((
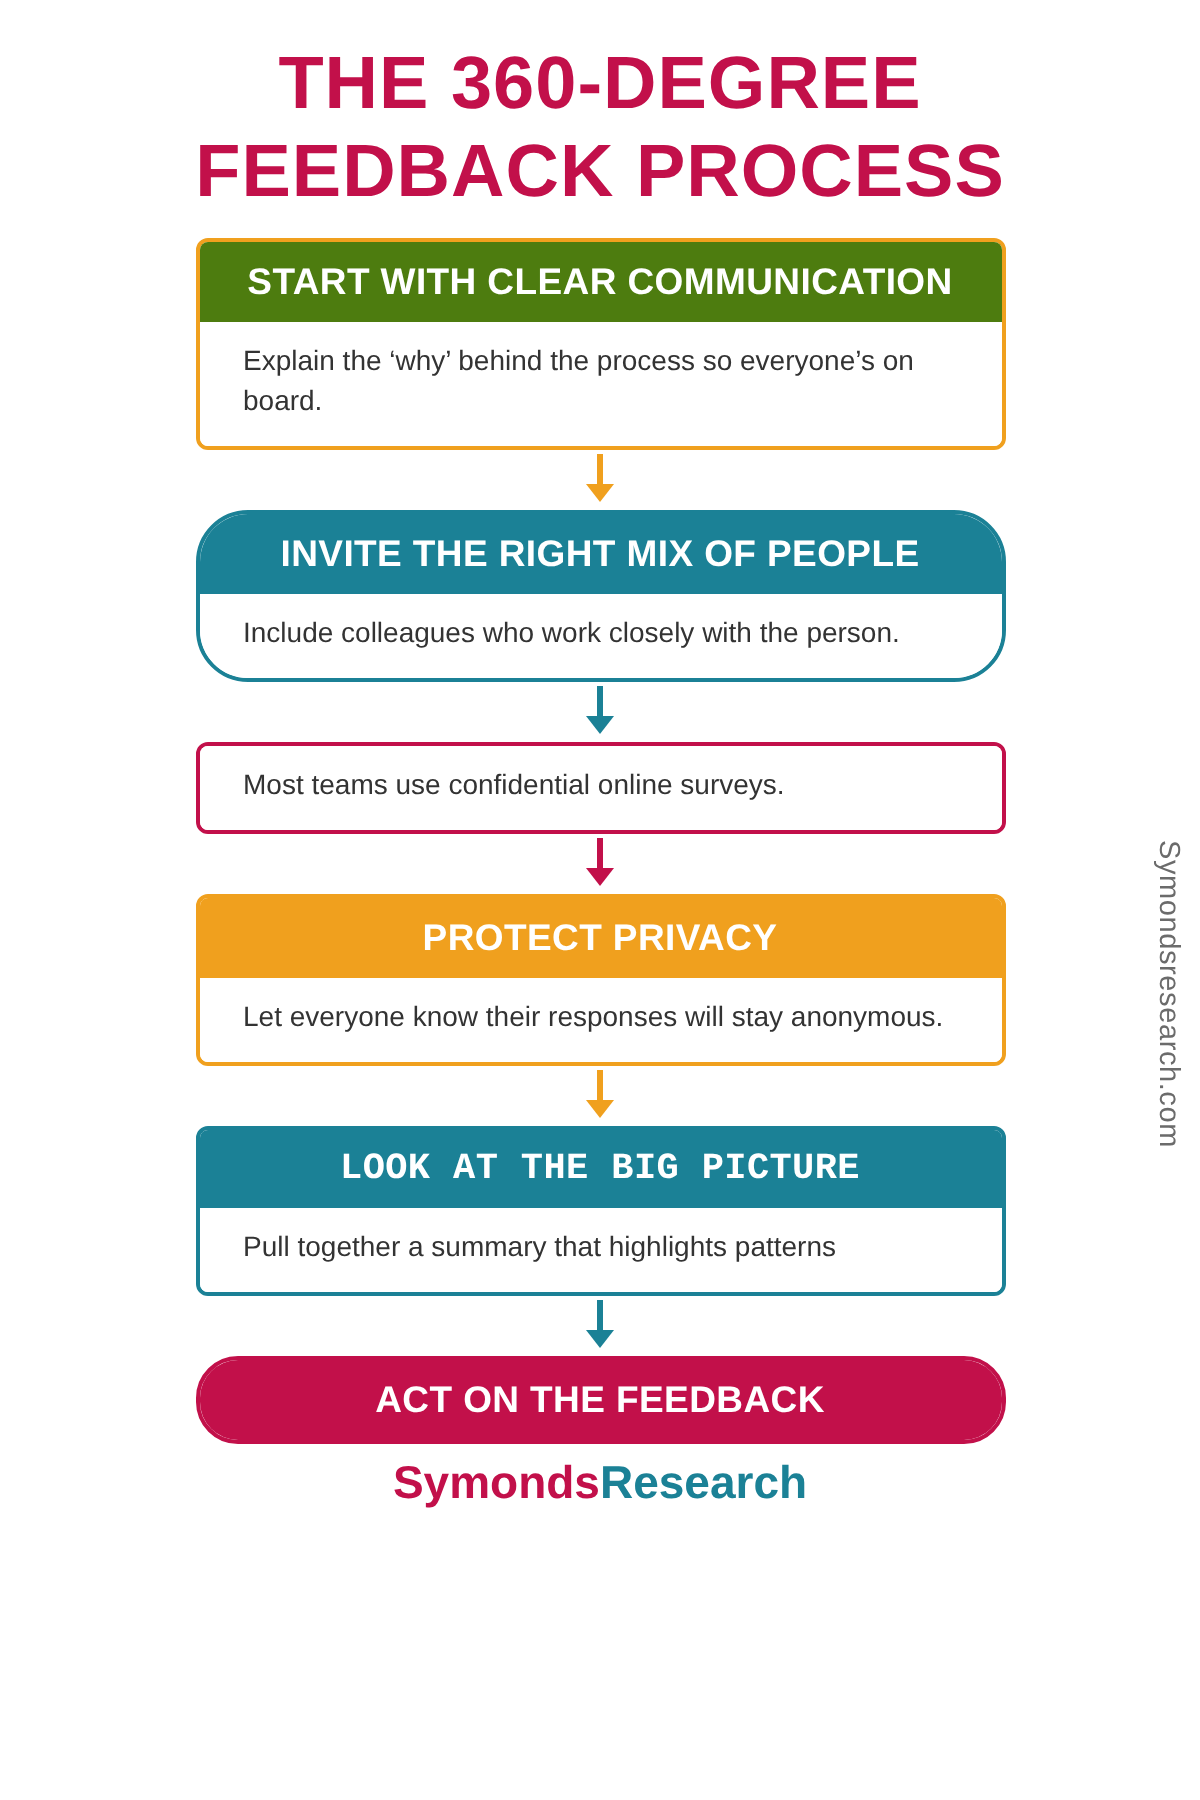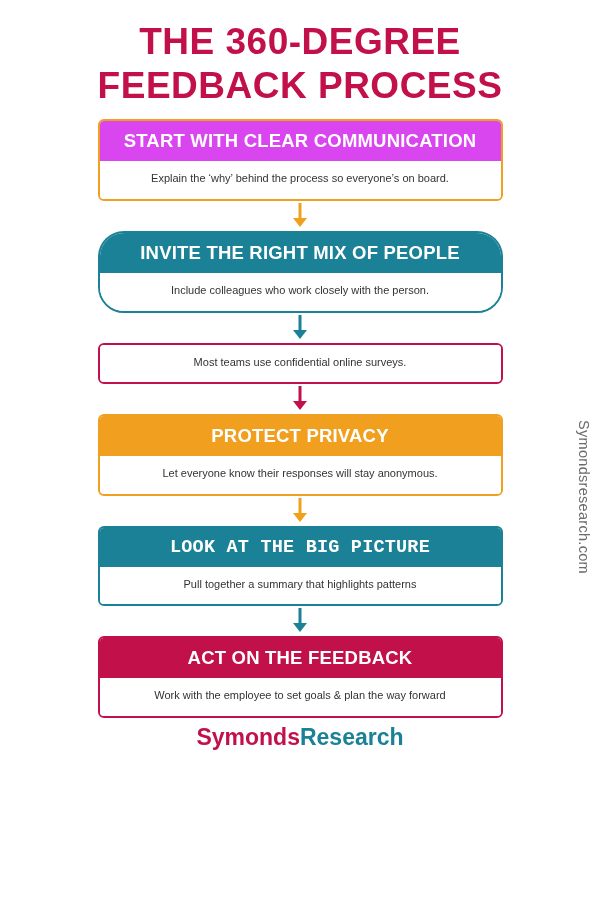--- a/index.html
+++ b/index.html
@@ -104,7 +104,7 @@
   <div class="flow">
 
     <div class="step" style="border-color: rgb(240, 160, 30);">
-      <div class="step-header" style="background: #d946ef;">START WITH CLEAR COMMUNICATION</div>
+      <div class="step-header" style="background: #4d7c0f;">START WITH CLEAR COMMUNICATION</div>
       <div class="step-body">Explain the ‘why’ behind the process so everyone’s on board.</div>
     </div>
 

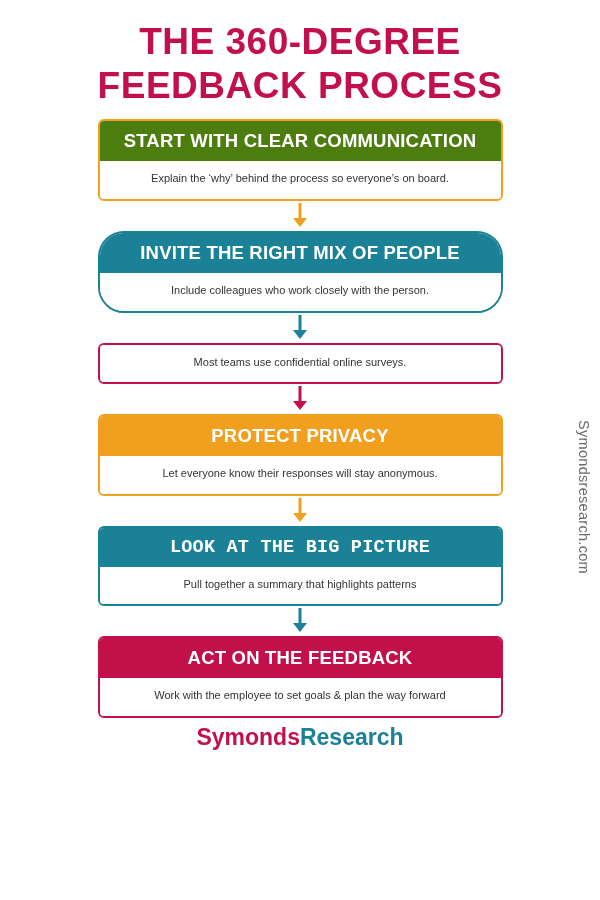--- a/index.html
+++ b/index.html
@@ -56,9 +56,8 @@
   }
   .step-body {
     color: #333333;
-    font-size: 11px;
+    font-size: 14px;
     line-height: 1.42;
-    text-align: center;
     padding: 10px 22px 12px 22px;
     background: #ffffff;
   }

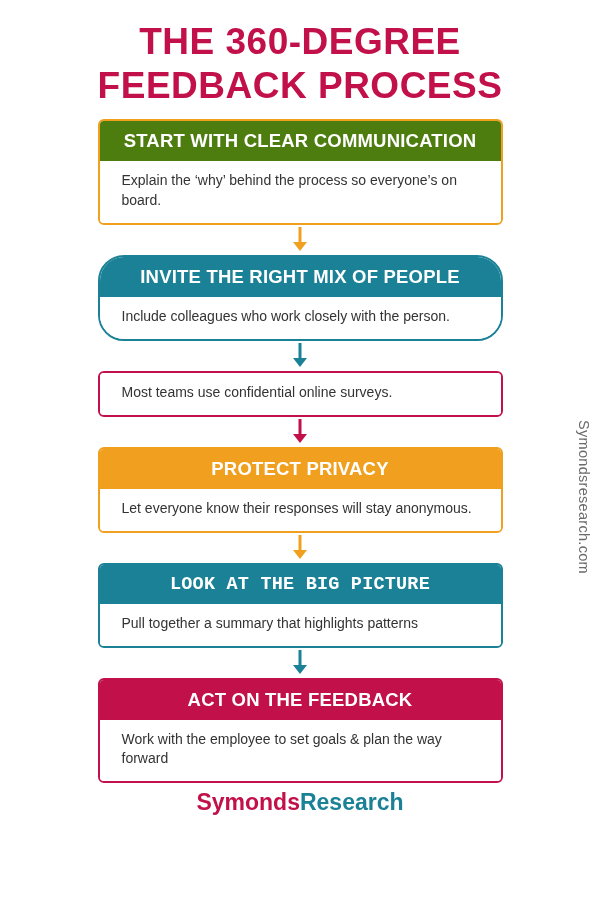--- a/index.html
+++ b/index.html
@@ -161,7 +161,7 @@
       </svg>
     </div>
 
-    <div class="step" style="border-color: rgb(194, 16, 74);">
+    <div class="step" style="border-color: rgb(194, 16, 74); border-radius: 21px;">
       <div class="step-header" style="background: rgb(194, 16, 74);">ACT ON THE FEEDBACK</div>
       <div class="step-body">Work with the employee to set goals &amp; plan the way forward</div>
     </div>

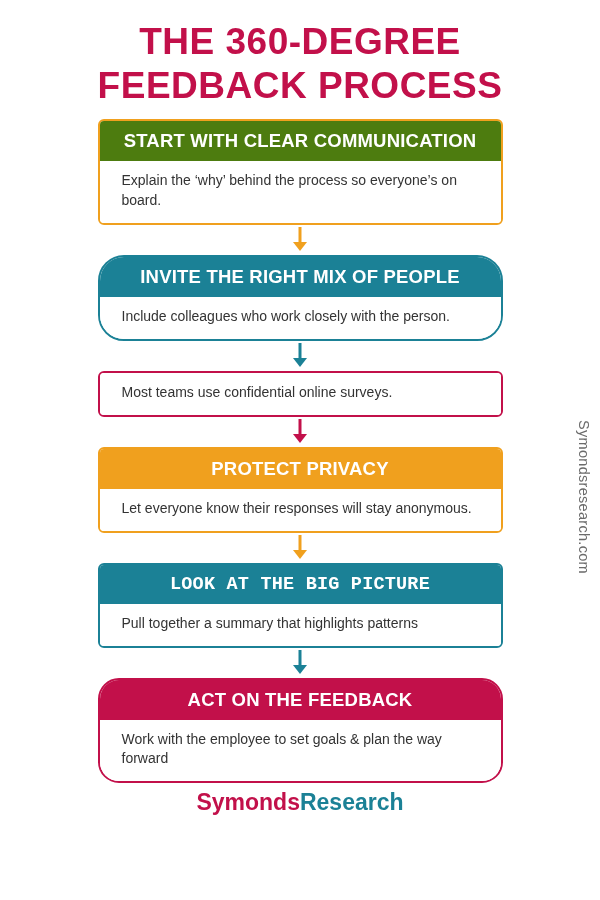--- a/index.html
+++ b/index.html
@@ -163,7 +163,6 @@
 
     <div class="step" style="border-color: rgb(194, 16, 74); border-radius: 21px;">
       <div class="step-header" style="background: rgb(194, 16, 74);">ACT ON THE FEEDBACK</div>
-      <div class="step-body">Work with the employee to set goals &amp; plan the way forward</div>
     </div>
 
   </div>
))
((
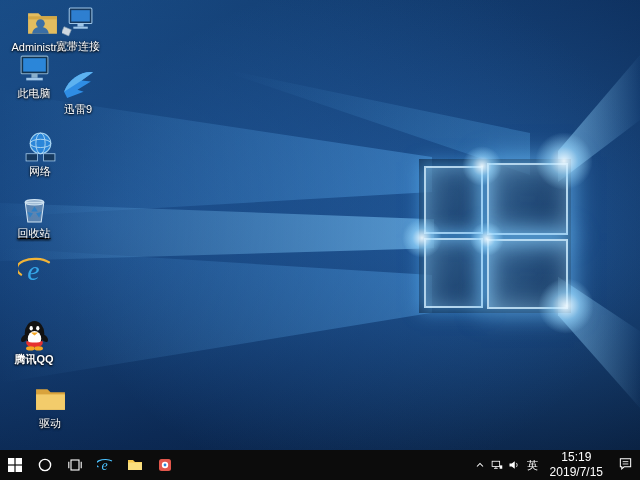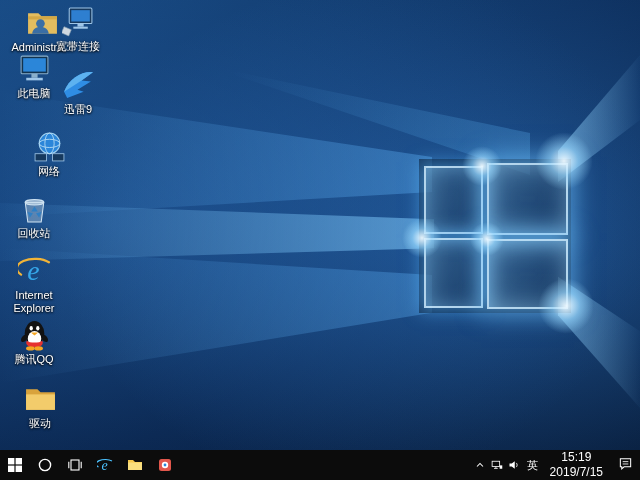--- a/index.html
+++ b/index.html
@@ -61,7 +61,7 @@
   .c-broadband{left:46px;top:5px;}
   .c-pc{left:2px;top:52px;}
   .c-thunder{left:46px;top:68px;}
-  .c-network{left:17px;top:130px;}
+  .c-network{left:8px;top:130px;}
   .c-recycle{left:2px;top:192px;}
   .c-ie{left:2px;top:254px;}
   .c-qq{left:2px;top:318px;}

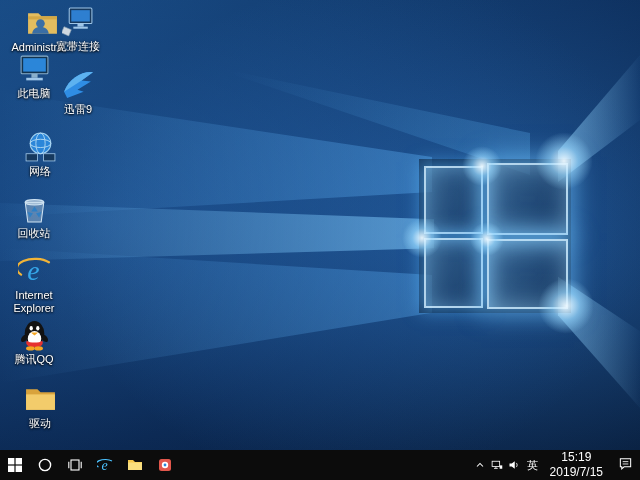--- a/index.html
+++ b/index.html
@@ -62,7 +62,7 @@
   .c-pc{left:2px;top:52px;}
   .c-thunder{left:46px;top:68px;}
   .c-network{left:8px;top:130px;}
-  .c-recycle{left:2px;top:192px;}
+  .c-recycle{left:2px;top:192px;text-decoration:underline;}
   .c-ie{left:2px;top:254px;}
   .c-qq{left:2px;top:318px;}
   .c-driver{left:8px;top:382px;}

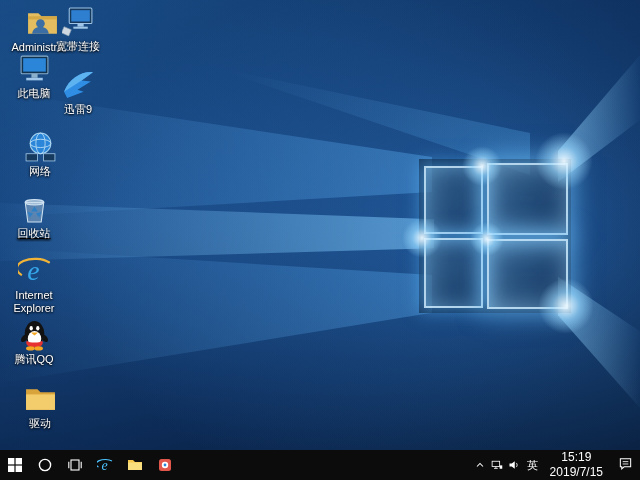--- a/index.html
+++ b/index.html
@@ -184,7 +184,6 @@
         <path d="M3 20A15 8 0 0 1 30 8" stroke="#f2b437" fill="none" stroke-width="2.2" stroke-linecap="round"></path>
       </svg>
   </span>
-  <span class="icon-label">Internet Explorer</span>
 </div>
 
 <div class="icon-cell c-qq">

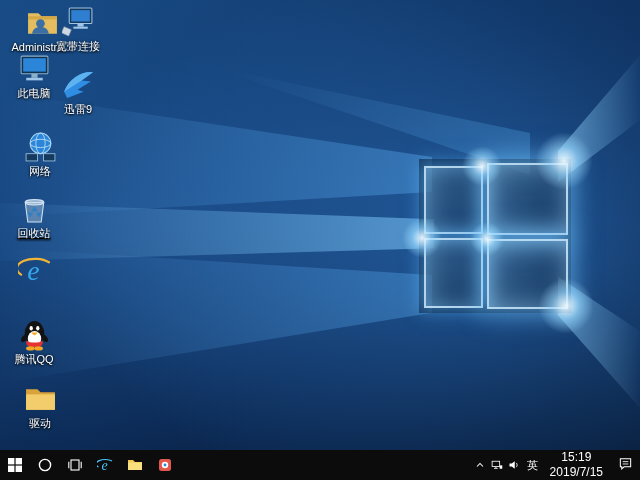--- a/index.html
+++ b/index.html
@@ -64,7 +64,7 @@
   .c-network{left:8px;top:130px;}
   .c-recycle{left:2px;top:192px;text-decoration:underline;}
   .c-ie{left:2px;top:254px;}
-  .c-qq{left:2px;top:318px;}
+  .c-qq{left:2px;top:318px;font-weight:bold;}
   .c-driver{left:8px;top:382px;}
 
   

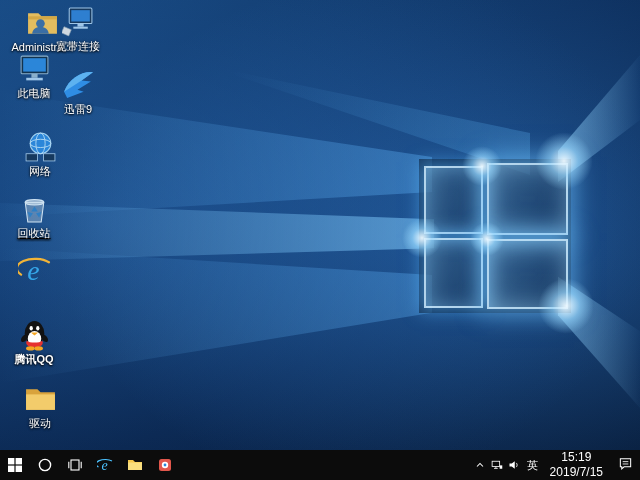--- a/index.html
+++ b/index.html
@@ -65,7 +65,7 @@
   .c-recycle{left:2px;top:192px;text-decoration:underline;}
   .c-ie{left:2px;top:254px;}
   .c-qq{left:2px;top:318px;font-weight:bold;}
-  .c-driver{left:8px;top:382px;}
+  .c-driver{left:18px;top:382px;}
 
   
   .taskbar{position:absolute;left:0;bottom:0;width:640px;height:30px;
))
((
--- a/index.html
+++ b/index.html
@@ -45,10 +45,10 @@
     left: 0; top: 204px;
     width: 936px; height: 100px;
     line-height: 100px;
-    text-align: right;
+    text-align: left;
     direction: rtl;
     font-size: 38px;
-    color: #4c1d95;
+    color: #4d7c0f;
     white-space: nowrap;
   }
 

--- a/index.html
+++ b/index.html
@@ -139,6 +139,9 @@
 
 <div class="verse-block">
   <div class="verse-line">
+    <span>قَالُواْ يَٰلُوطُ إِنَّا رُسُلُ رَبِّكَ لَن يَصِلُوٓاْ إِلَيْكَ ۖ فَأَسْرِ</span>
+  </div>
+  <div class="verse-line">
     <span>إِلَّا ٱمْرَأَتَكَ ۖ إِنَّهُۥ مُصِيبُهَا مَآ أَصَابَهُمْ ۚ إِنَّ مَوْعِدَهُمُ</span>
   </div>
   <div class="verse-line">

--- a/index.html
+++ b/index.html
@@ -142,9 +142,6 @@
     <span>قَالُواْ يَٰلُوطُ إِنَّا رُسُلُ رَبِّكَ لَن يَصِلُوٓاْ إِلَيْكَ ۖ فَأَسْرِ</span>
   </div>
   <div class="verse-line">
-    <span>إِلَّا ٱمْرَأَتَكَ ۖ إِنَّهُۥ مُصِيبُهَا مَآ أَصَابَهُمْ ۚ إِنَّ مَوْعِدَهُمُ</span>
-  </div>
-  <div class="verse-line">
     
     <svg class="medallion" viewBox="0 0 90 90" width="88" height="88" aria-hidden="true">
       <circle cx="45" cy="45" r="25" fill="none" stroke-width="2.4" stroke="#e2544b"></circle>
))
Search the data for "background". Copy every line that has it.

=== EXERCISE SOLUTION ===
-      <div class="step-header" style="background: #d946ef;">START WITH CLEAR COMMUNICATION</div>
+      <div class="step-header" style="background: #4d7c0f;">START WITH CLEAR COMMUNICATION</div>
     background: #ffffff;
       <div class="step-header" style="background: rgb(194, 16, 74);">ACT ON THE FEEDBACK</div>
       <div class="step-header" style="background: rgb(194, 16, 74);">ACT ON THE FEEDBACK</div>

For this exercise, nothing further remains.